Proveniente do latim, a expressão que intitula Quod erat demonstrandum (idem, 2013) é utilizada na matemática e significa “como se queria demonstrar”. Aparece abreviada no final de uma demonstração matemática e está logo no início do longa de Andrei Gruzsniczki, proferida por seu protagonista, Sorin (Sorin Leoveanu), cuja carreira universitária vem sendo impedida de prosseguir. A (pouca) ação transcorre em uma Romênia encerrada sob o regime ditatorial de Nicolae Ceauşescu, que tinha uma multidão de asseclas a seu serviço, entre eles um agente osso duro de roer que começa a vigiar seus passos depois que fica sabendo da publicação de um artigo seu em uma revista dos Estados Unidos sem autorização do governo.
O ritmo impresso pelo diretor é monótono, dando tempo para que se conheçam os personagens sem a menor pressa, uma escolha que pode afugentar os mais apegados à ligeireza narrativa. Quem aprecia histórias de digestão lenta, por sua vez, dificilmente terá do que reclamar nesse sentido. A opção pela filmagem em preto e branco confere ares antológicos a cada fotograma, fazendo parecer que a obra foi desencavada de algum acervo guardado por muitos anos, quando, na verdade, é um daqueles clássicos instantâneos. Nem tudo é detalhadamente explicado. O roteiro, também sob a responsabilidade de Gruzniczki, oferece ao espectador a possibilidade de fazer inferências e entender o que e como os episódios estão acontecendo.

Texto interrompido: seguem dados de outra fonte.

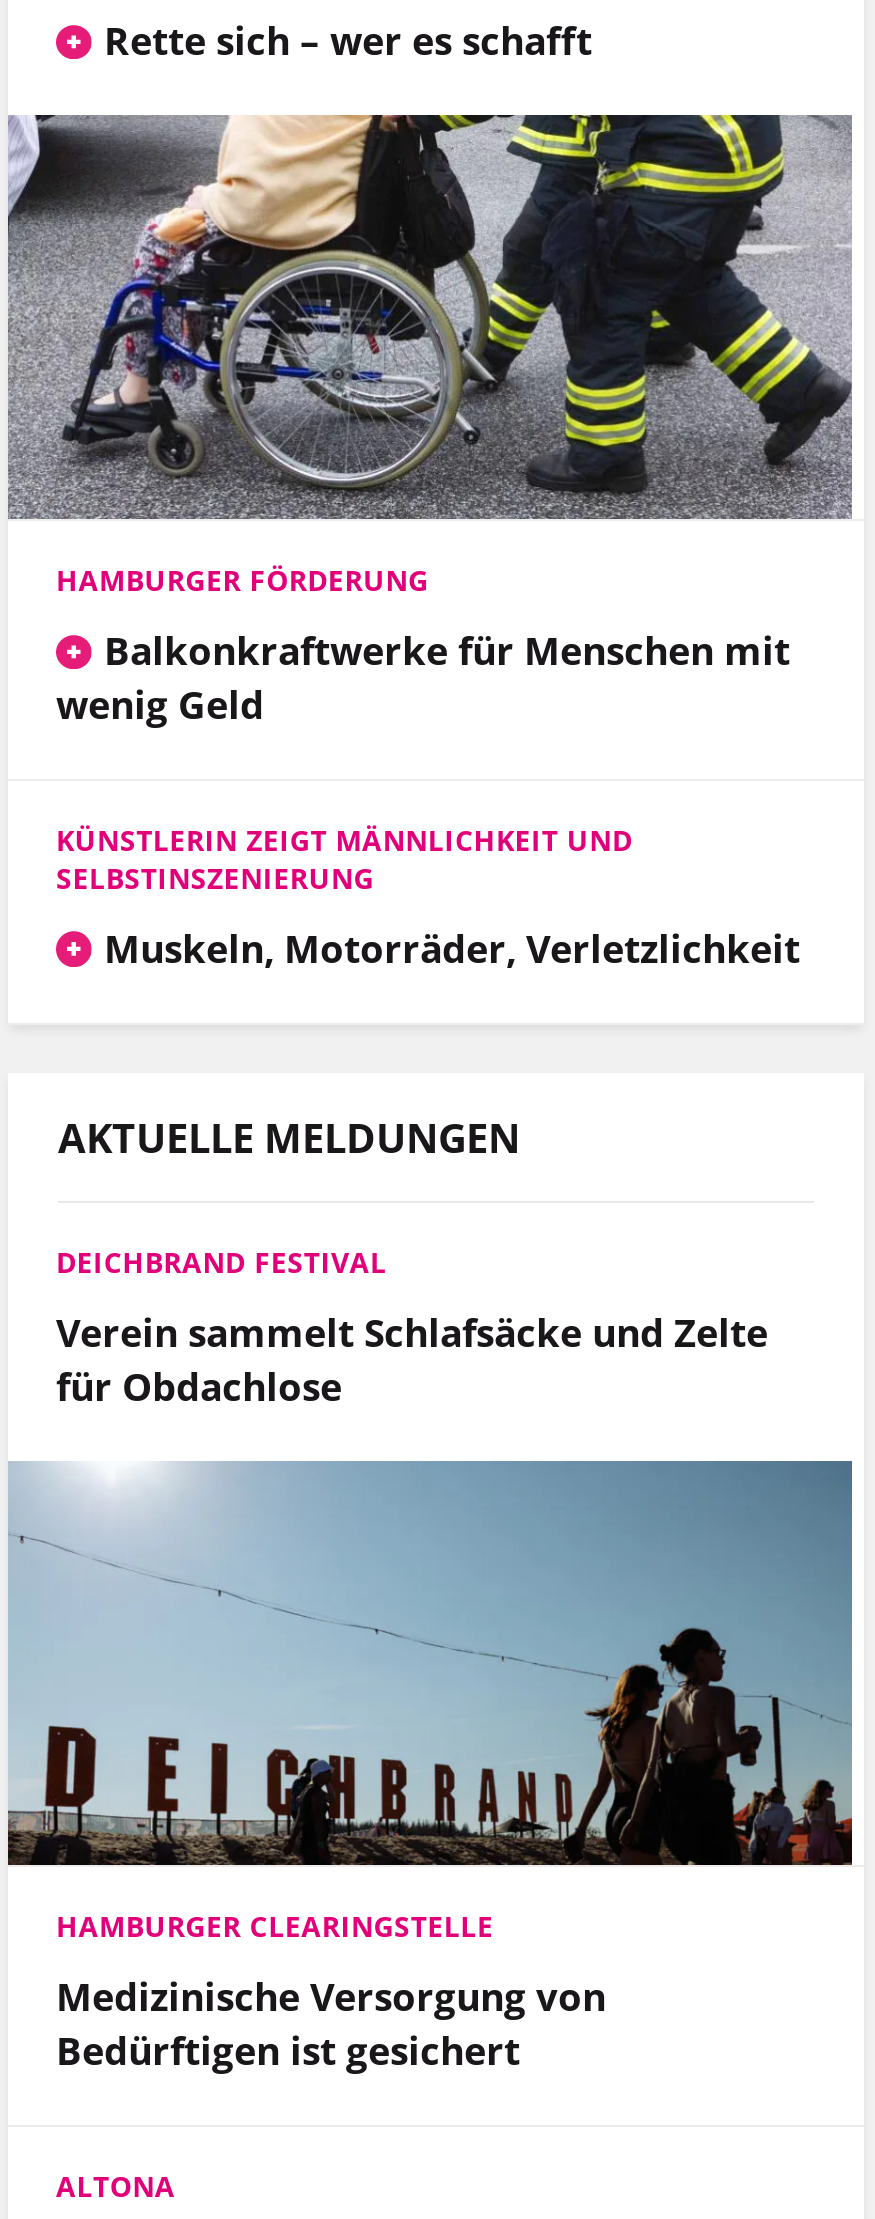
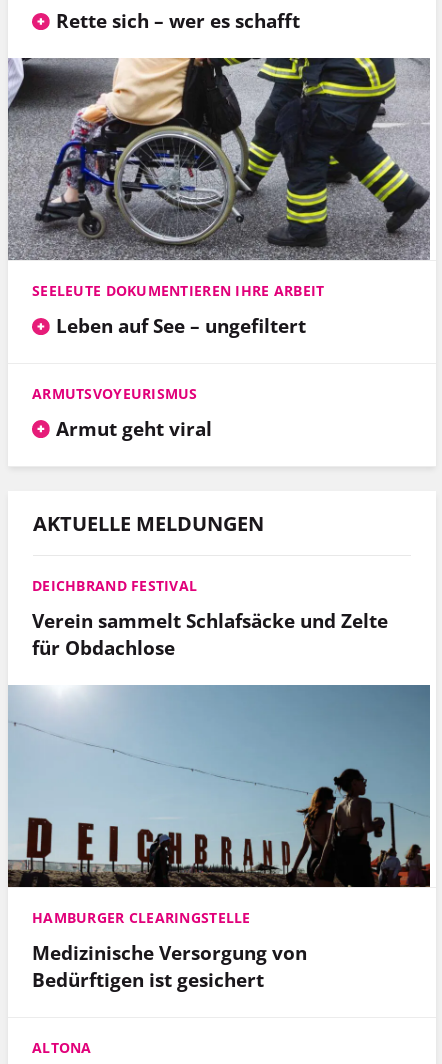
- HAMBURGER FÖRDERUNG
- Balkonkraftwerke für Menschen mit
- wenig Geld
+ SEELEUTE DOKUMENTIEREN IHRE ARBEIT
+ Leben auf See – ungefiltert

- KÜNSTLERIN ZEIGT MÄNNLICHKEIT UND
- SELBSTINSZENIERUNG
- Muskeln, Motorräder, Verletzlichkeit
+ ARMUTSVOYEURISMUS
+ Armut geht viral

O matemático tem como grande amiga Elena (Ofelia Popii), com quem selou uma espécie de contrato de fidelidade, no qual também se incluía o marido dela que está trabalhando fora do país. Inicialmente, suas histórias são apresentadas em paralelo, como se não tivessem relação, mas logo se cruzam e revelam um relacionamento de carinho e parceria, como na sequência em que formam dupla em uma partida de bridge contra um casal que os convida para um jantar em sua casa. Essa amizade toda, porém, não é impedimento para que Elena tome uma atitude moralmente questionável a certa altura, mesmo tendo consciência da situação delicada que Sorin vem enfrentando. De qualquer forma, não cabem análises rasas para os personagens de Quod erat demonstrandum: a roda gira de maneira bem mais complexa do que as aparências poderiam levar a supor.
Um detalhe interessante da produção é o seu rigor matemático. Tudo é bastante calculado, dos enquadramentos à montagem, e as emoções bastante contidas. Não terá sido uma característica aleatória. A bem da verdade, é uma história que já foi contada diversas vezes, mas sempre é bom lembrar que o modo como se conta uma história é mais importante do que a história a ser contada. Nesse sentido, pode-se dizer que o filme chove muito bem no molhado, reunindo um elenco talentoso que empresta frescor aos personagens, já que não há associação com quaisquer papéis anteriores. Até bem pouco tempo, o cinema romeno experimentou uma onda de prestígio, que ainda pode ser justificada por tíulos como esse, com pinta de história à moda antiga e pincelada com detalhes que a tornam significativa para além de qualquer época.
Sua qualidade foi reconhecida no Festival de Roma, de onde saiu com o prêmio do júri. O realizador está em seu terceiro filme, sendo esse o segundo longa-metragem. É um daqueles casos em que a experiência é inversamente proporcional ao talento. A escolha de um período traumático da história recente da Romênia evidencia uma filiação a outros títulos que versam sobre o mesmo assunto, sobretudo os de Corneliu Porumboiu, como A leste de Bucareste (A fost sau n-a fost?, 2006). O centro de interesse dessas produções, em geral, está sobre gente comum que tem a vida transformada em meio a um sistema de governo totalitário que priva seus cidadãos da liberdade, inclusive a criativa. Por vezes, o longa de Gruzniczki faz lembrar A vida dos outros (Das Leben der Anderen, 2007), por também mostrar um protagonista com a vida devassada. E, como no vencedor do Oscar de melhor filme estrangeiro de 2008, o final é desconcertante, com o adicional de lavar a alma.